[Web interface edit records]
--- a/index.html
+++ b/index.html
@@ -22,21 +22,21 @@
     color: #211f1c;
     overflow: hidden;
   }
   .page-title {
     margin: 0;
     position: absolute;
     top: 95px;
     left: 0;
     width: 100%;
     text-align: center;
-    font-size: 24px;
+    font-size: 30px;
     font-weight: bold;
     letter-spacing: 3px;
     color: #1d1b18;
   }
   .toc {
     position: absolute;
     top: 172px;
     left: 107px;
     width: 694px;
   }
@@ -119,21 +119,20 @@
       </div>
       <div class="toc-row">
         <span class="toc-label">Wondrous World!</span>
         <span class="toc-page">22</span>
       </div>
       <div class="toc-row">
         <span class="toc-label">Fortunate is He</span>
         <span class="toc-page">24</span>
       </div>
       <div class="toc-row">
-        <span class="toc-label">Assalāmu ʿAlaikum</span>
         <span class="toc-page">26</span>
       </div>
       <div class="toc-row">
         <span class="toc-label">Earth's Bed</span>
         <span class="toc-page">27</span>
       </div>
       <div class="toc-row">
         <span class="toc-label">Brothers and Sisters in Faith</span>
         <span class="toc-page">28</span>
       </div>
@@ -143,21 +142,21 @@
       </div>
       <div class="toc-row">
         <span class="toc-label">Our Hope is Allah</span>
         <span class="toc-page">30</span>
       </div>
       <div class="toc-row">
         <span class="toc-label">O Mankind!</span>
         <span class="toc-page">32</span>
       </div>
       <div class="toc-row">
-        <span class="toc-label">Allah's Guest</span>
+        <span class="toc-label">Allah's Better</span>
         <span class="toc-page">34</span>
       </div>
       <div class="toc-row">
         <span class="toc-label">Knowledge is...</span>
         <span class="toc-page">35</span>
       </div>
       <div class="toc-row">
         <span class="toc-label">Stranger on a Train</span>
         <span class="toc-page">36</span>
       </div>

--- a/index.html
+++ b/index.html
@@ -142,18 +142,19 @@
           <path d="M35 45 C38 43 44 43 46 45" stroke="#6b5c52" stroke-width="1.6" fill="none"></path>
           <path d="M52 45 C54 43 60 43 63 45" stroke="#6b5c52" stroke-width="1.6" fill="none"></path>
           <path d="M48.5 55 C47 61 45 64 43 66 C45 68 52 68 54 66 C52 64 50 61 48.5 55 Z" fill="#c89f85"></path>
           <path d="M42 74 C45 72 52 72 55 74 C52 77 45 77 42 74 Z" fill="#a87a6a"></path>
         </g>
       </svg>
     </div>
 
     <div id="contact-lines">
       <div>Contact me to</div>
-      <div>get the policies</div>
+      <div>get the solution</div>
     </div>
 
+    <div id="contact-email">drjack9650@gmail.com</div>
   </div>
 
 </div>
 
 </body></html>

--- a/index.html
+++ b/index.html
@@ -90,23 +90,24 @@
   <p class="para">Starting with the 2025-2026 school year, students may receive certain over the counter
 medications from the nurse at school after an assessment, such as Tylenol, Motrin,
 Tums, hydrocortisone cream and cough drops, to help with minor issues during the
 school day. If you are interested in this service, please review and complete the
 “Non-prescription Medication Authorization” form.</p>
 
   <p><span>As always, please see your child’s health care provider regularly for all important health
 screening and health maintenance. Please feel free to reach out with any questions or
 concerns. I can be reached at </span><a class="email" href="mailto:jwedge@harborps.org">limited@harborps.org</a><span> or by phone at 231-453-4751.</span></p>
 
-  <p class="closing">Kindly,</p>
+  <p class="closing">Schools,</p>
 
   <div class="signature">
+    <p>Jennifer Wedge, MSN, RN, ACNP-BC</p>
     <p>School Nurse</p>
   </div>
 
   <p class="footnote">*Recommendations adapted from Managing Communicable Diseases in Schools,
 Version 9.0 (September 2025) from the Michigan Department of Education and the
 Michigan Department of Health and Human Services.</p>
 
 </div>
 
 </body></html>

→ YOUR TASK
Only the lines from the one containing "adapted from Managing" to the end of the data should be printed, exactly as they stand.

→ SOLUTION FOR THIS EXERCISE
   <p class="footnote">*Recommendations adapted from Managing Communicable Diseases in Schools,
 Version 9.0 (September 2025) from the Michigan Department of Education and the
 Michigan Department of Health and Human Services.</p>
 
 </div>
 
 </body></html>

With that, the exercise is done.